Why it matters: battery‑storage facilities can include large inverter pads, transformers and cabinetized battery arrays that residents and the Board of Health say raise questions about water protection, long‑term site maintenance, noise and local capacity to inspect and enforce conditions.
Richard Harris, the board’s consultant and former town planner for South Hadley, urged the board to move deliberately but to coordinate timing with the town administrator because the board has 65 days to hold a hearing and issue its report to town meeting once a bylaw amendment is referred. “We have 65 days in which to not only hold the hearing, but also make your report to town meeting,” Harris told the board, and he recommended using existing tools — for example G.L. c. 53G third‑party review or the town’s stormwater peer‑review clause — to require applicants to fund independent inspections and reduce pressure on the town budget.

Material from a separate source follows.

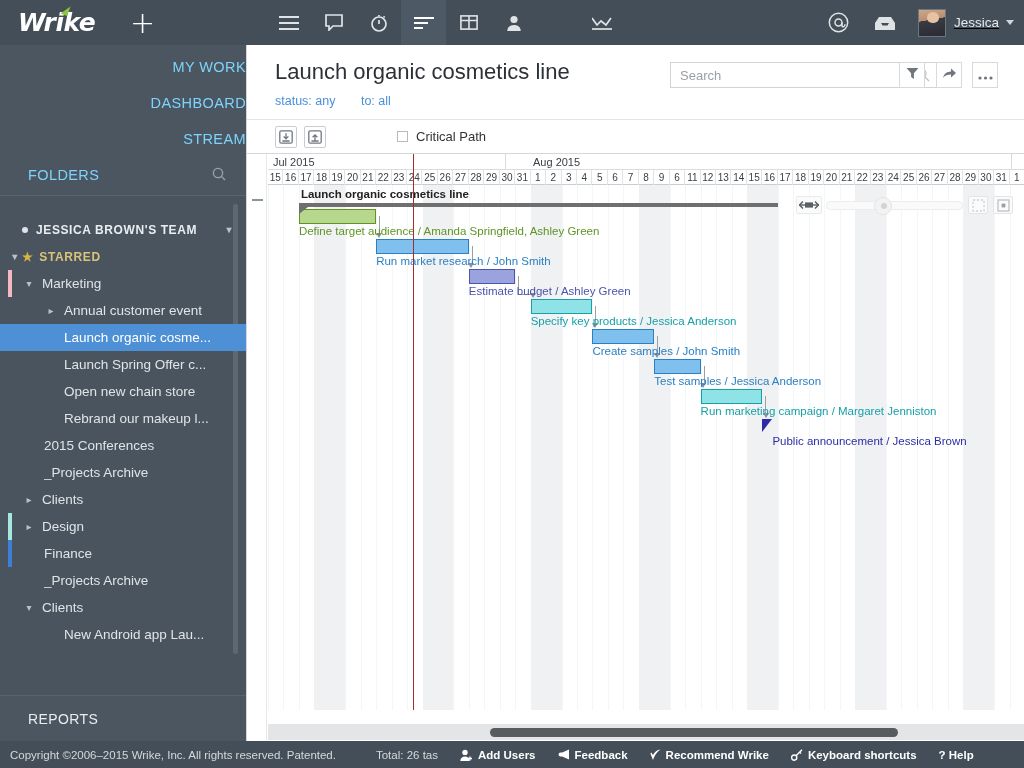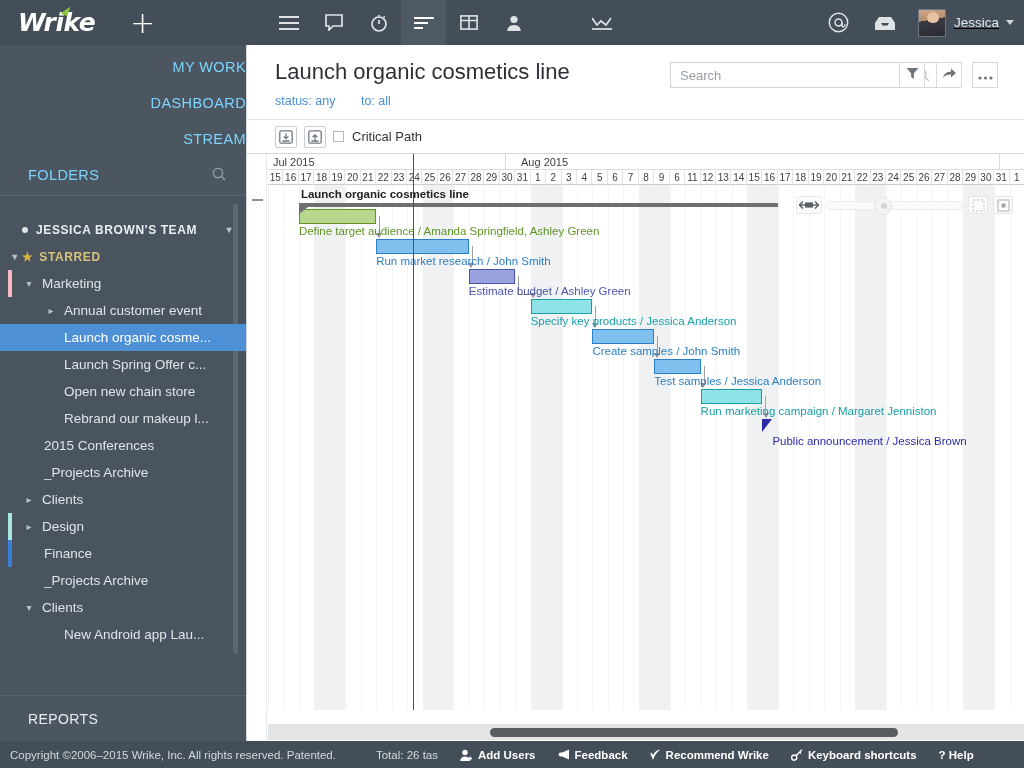"Critical Path" #crit-wrap { margin-left: none -> 64px }
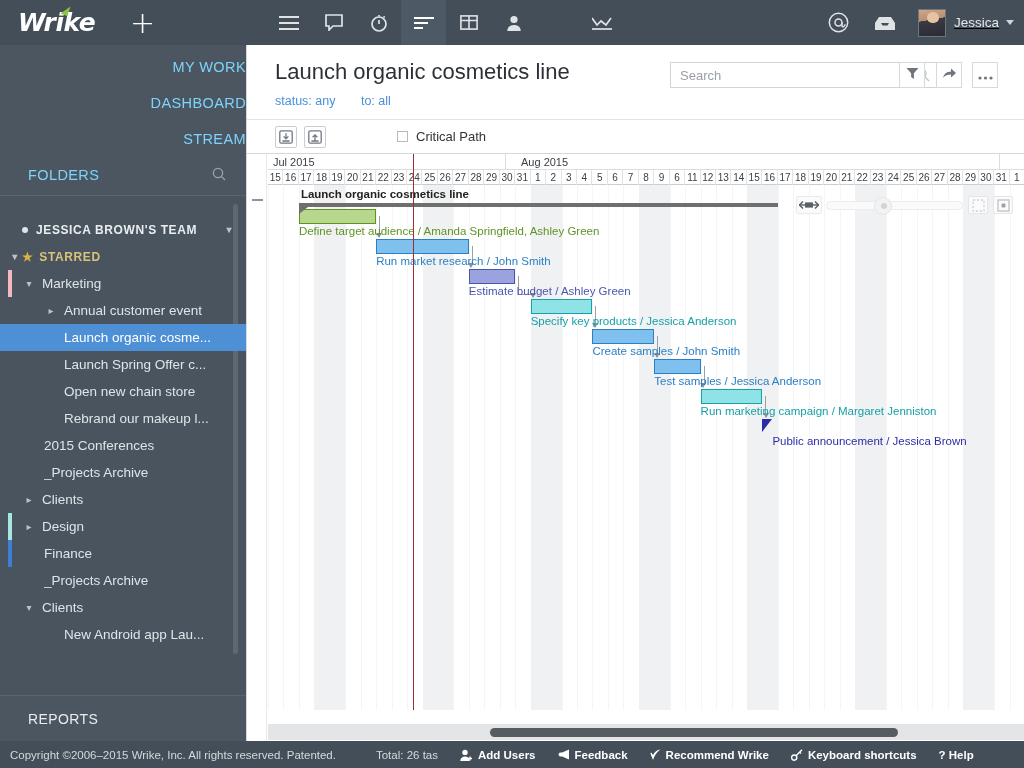"Aug 2015" div.month-cell { left: 253px -> 265px }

Neighborhoods and noise: several residents described on‑site visits and noise they said came from inverter pads and cooling equipment. Richard Adams (40 Pleasant Street) said he could hear humming at a site he visited and warned a Pleasant Street proposal with multiple inverters and battery cabinets could “produce an astronomical amount of noise” for nearby yards. Jeff Boder (46 Pleasant Street) told the board such facilities “should not be in a water supply protection district” and questioned whether the current use table and site‑review tracks in the draft bylaw effectively would prevent large installations near houses.
State regulations and local options: a nonresident commenter, John Pepe, briefed the board on recently finalized state siting and permitting regulations (chapter 209) that include advance notice requirements, mandatory public engagement, common performance standards and mitigation mechanisms. Pepe said municipalities may adopt the state regulations as a local process if they cannot finalize a local bylaw prior to the state rules taking effect.
What the board will do next: the board agreed to draft proposed bylaw language reflecting public comments, circulate a draft on the town website and by email, and schedule a public hearing for May 20. The board asked residents to submit concise bullet points by email to the planning board address so staff can incorporate written comments into the draft and the public record.
The planning board did not vote to adopt any BESS regulation at the April 15 meeting; members said the hearing process and potential attorney general review will follow the public comment and drafting steps.